### The task
Give the number of lines in the records below that contain the word "none". State only that number.

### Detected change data
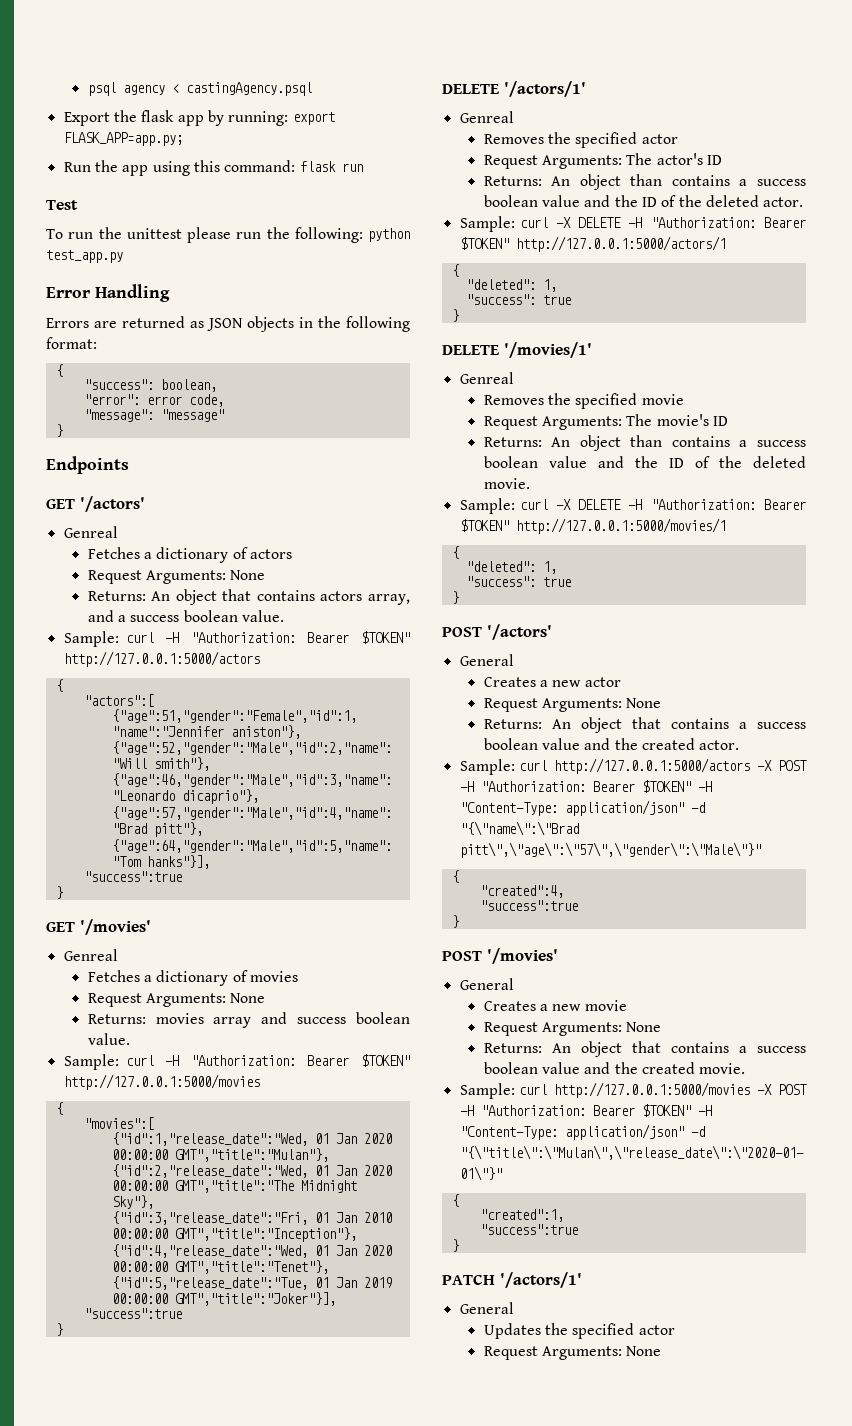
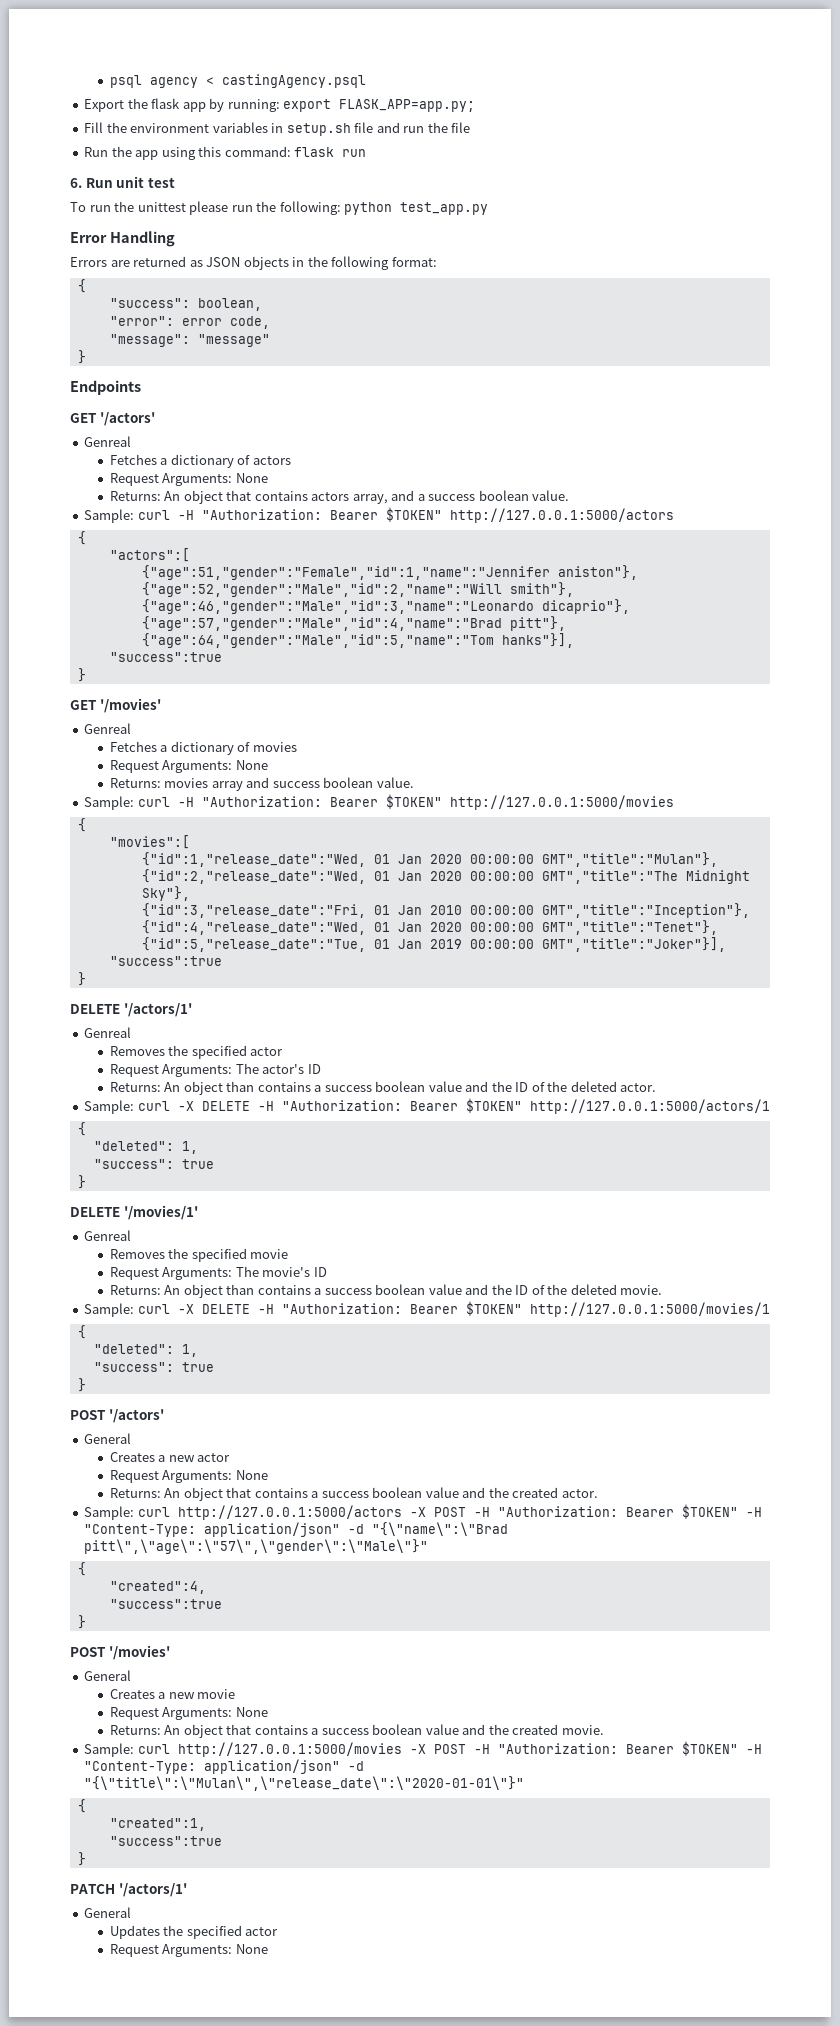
(183, 139) none -> [84,122,471,136] // Fill the environment variables in setup.sh file and run the file
[46,200,78,210] Test -> [70,176,175,188] 6. Run unit test

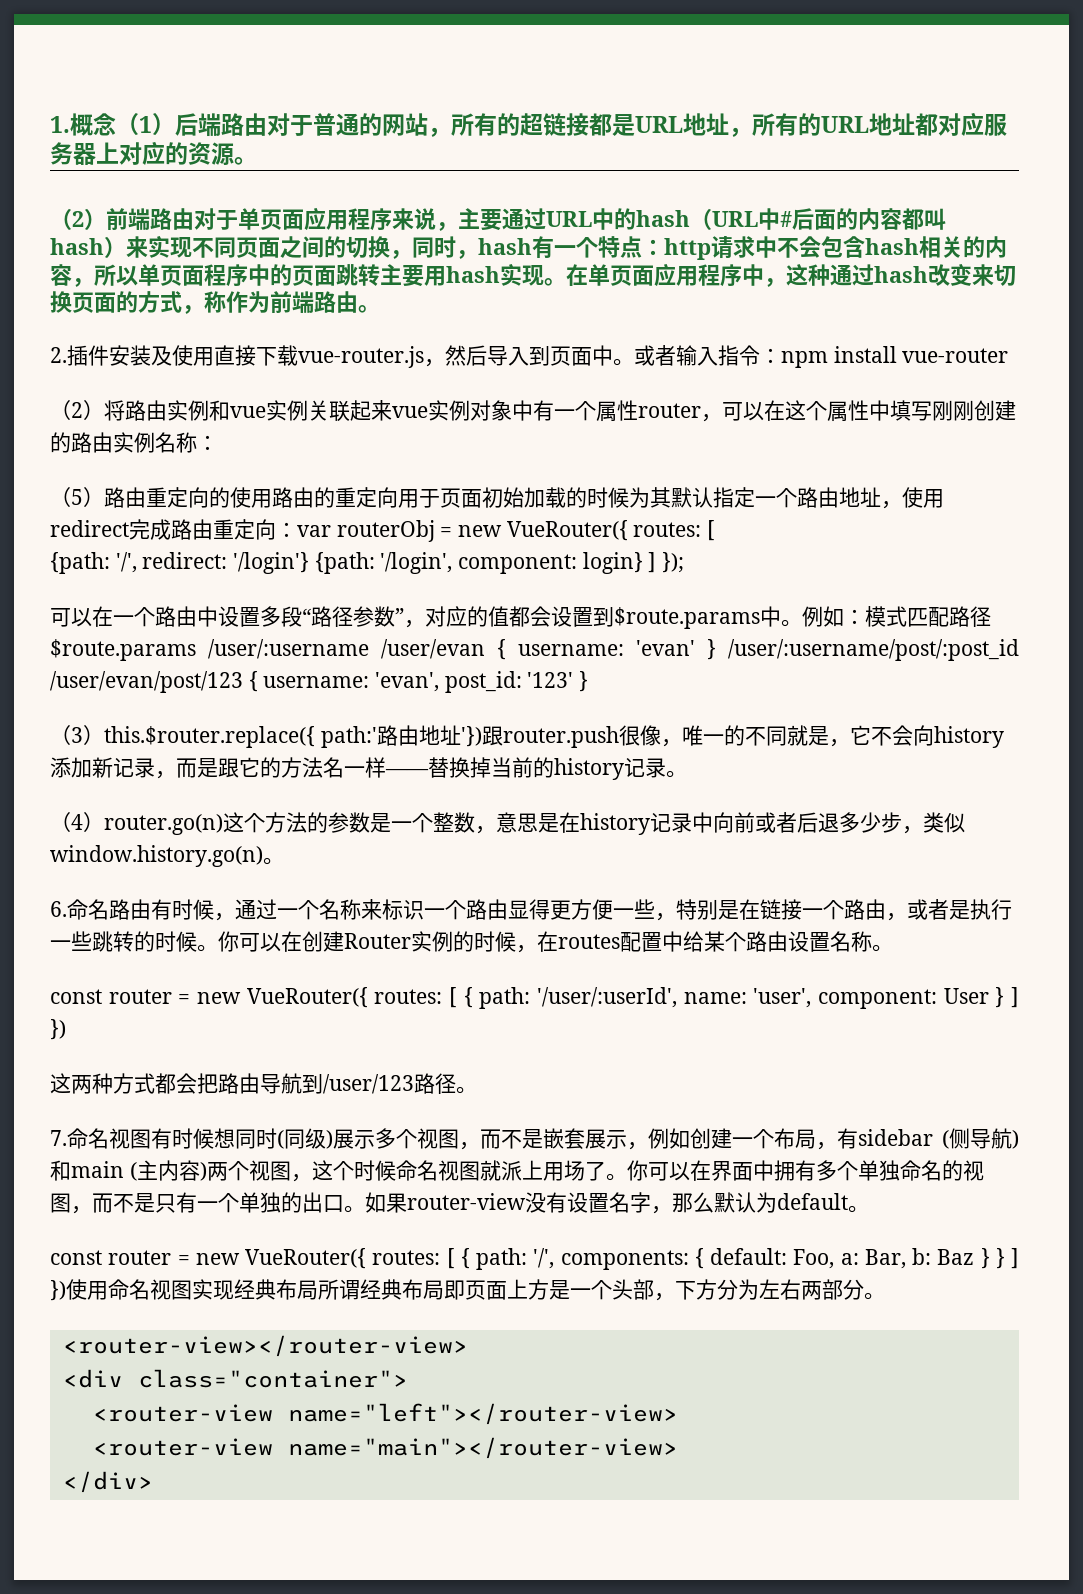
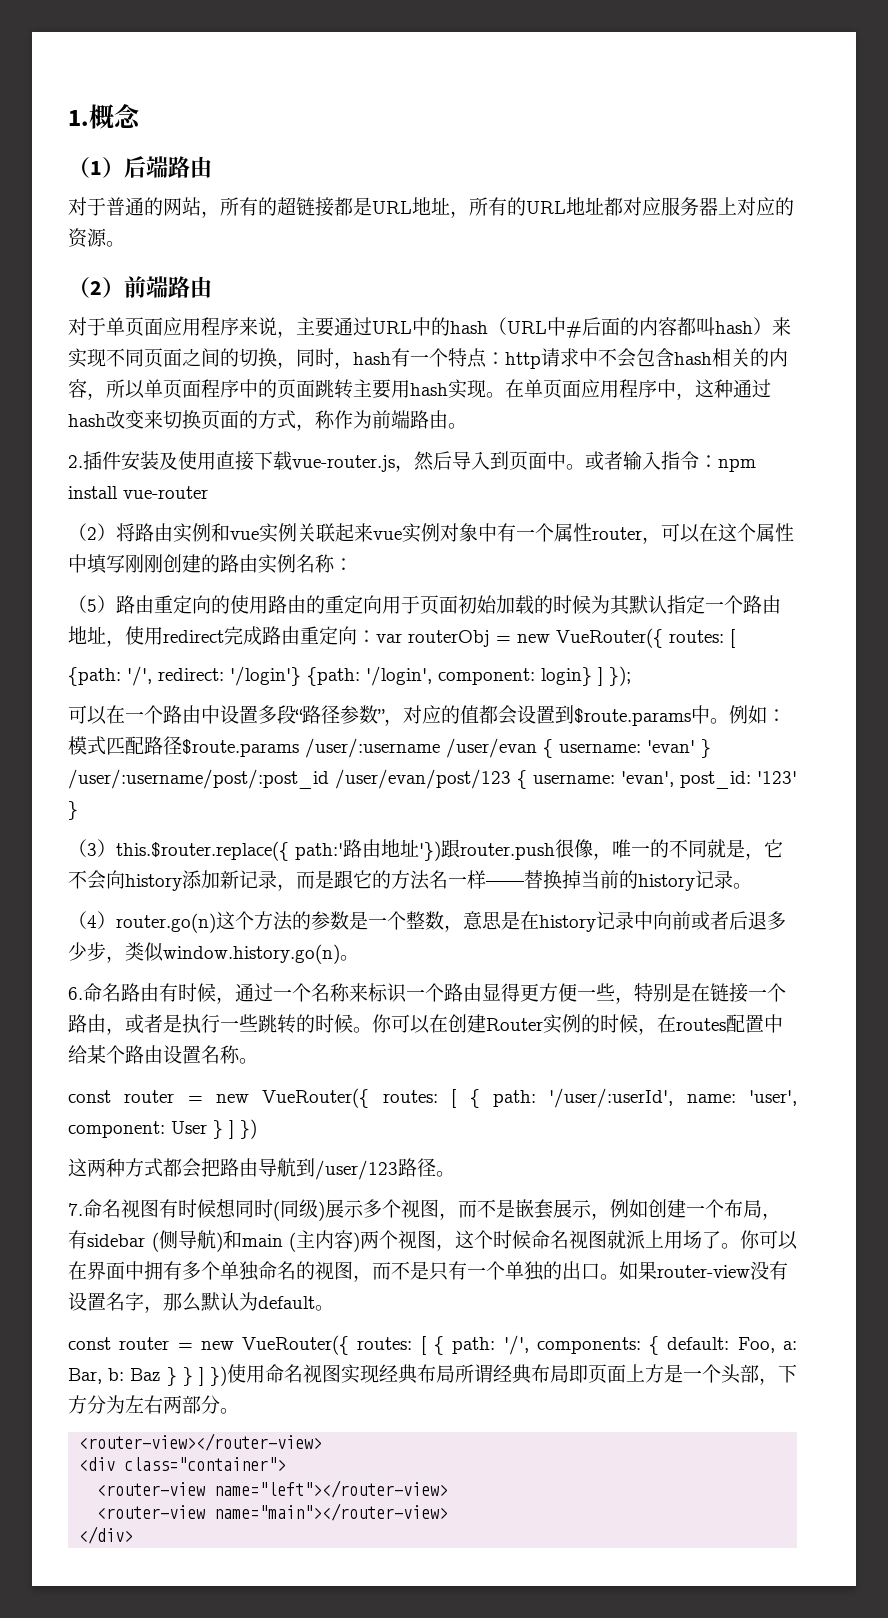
(116, 124) none -> (141, 116) //
(267, 124) none -> (212, 167) //
(194, 219) none -> (212, 287) //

### Task solution
4